The Frame Representation Hypothesis is a robust framework for understanding and controlling LLMs.
Interpretability is a key challenge in fostering trust for Large Language Models (LLMs), which stems from the complexity of extracting reasoning from model's parameters. Our framework is grounded in the Linear Representation Hypothesis (LRH) to interpret and control LLMs by modeling multi-token words.

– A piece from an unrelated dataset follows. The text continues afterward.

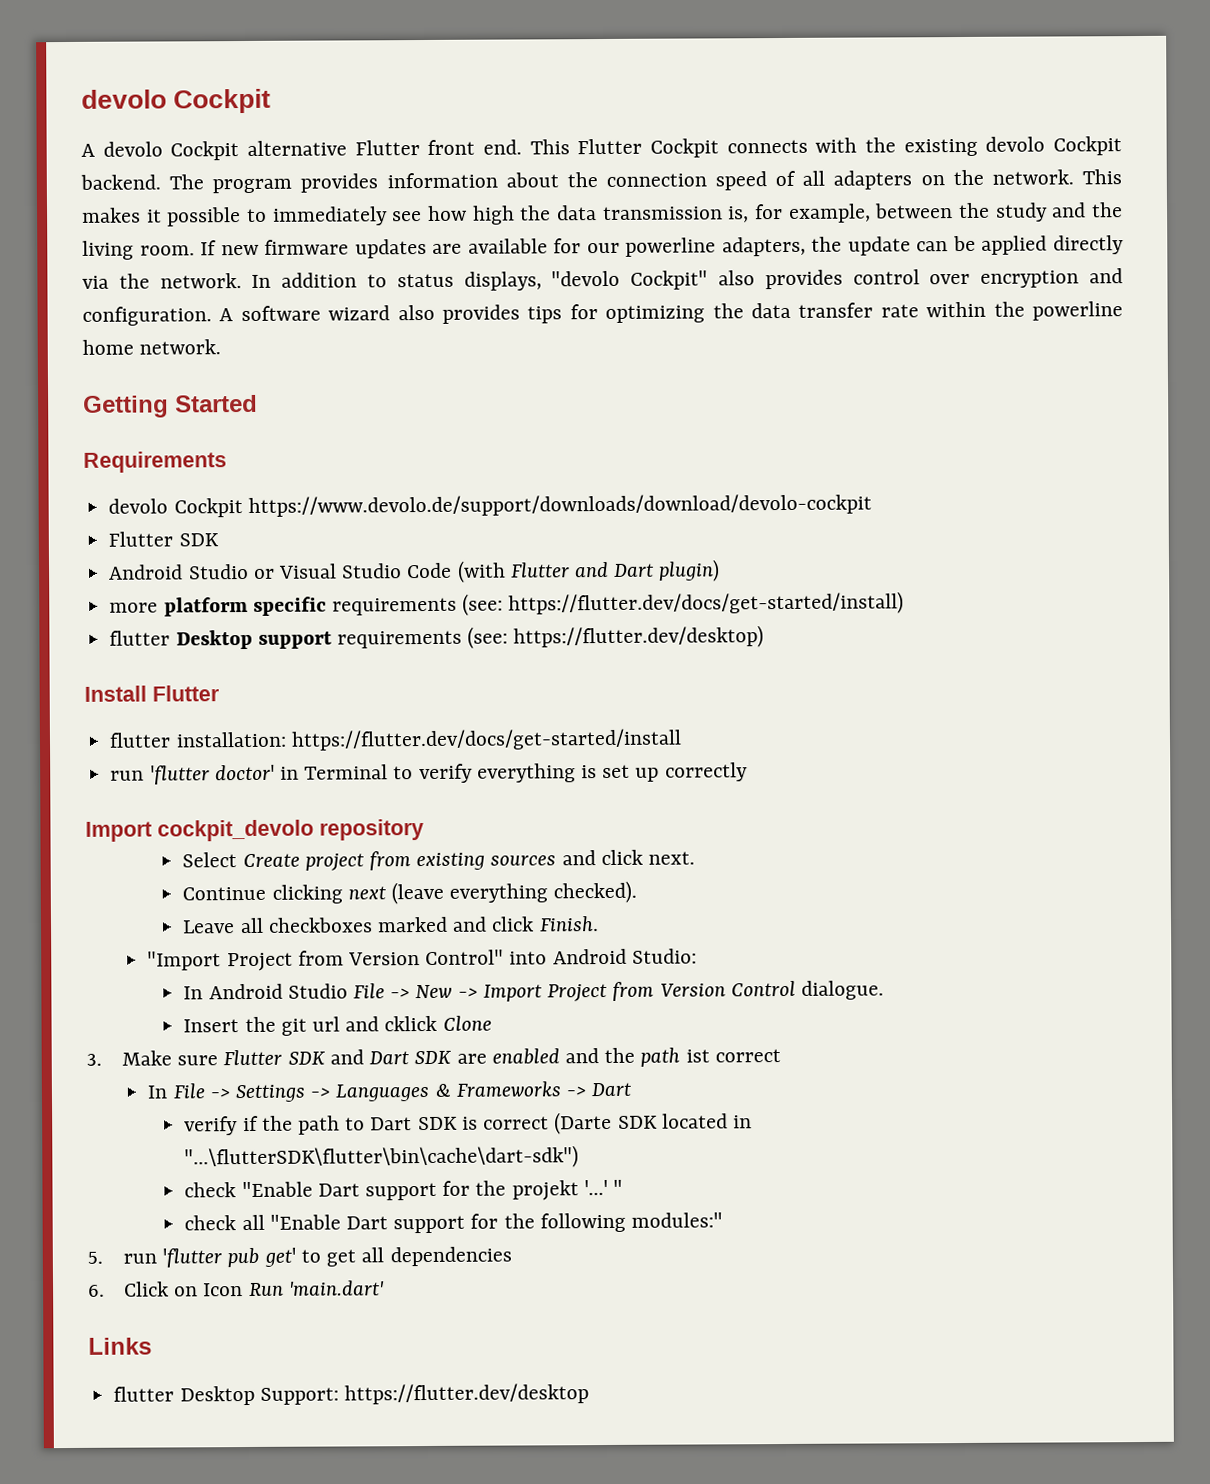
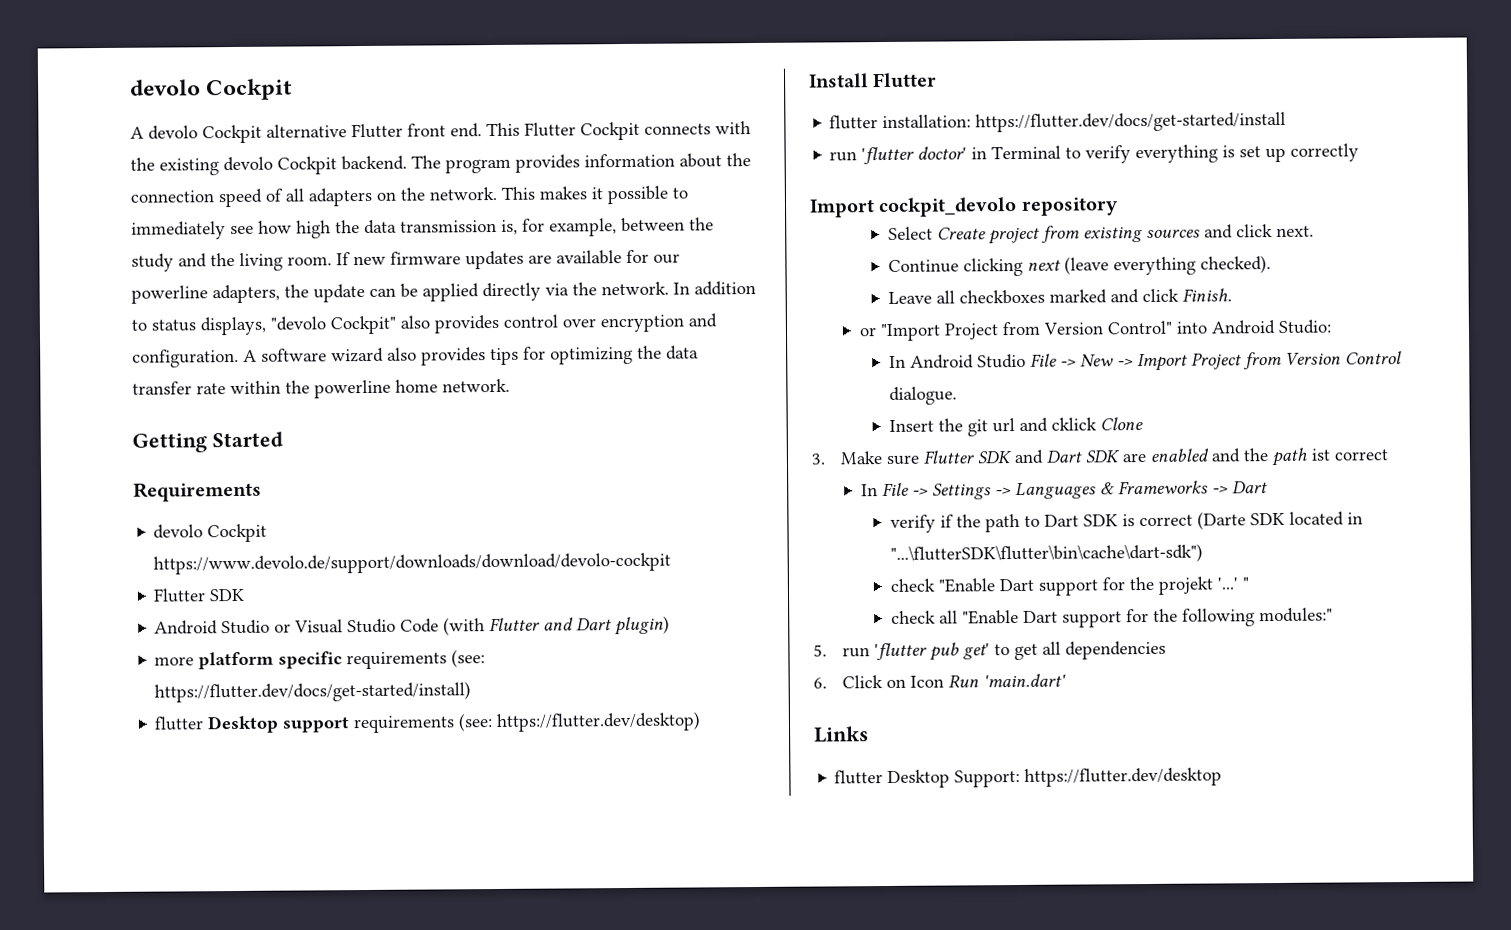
(599, 924) none -> [858,327,877,337] or

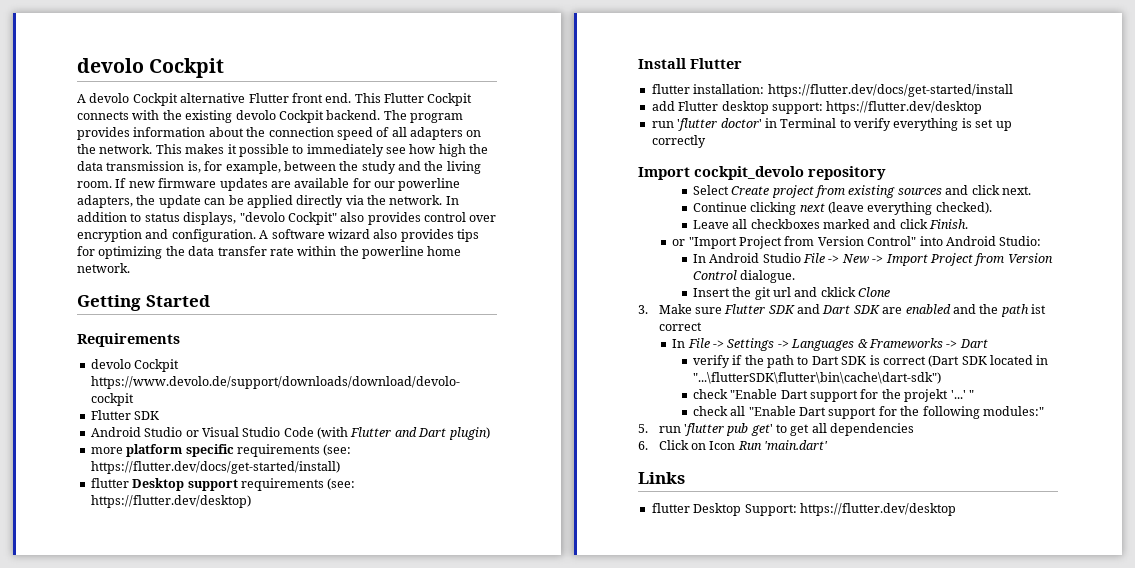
(1287, 122) none -> [651,101,983,114] // add Flutter desktop support: https://flutter.dev/desktop
[1196,511,1246,530] (Darte -> [928,355,960,367] (Dart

To this end, we propose words can be interpreted as frames, ordered sequences of vectors that better capture token-word relationships. Then, concepts can be represented as the average of word frames sharing a common concept. We showcase these tools through Guided Decoding, which can intuitively steer text generation using concepts of choice.
We use the Open Multilingual WordNet to generate concepts that can both guide the model text generation and expose biases or vulnerabilities.
We verify said ideas on Llama 3.1, Gemma 2, and Phi 3 families, demonstrating gender and language biases, exposing harmful content, but also potential to remediate them, leading to safer and more transparent LLMs.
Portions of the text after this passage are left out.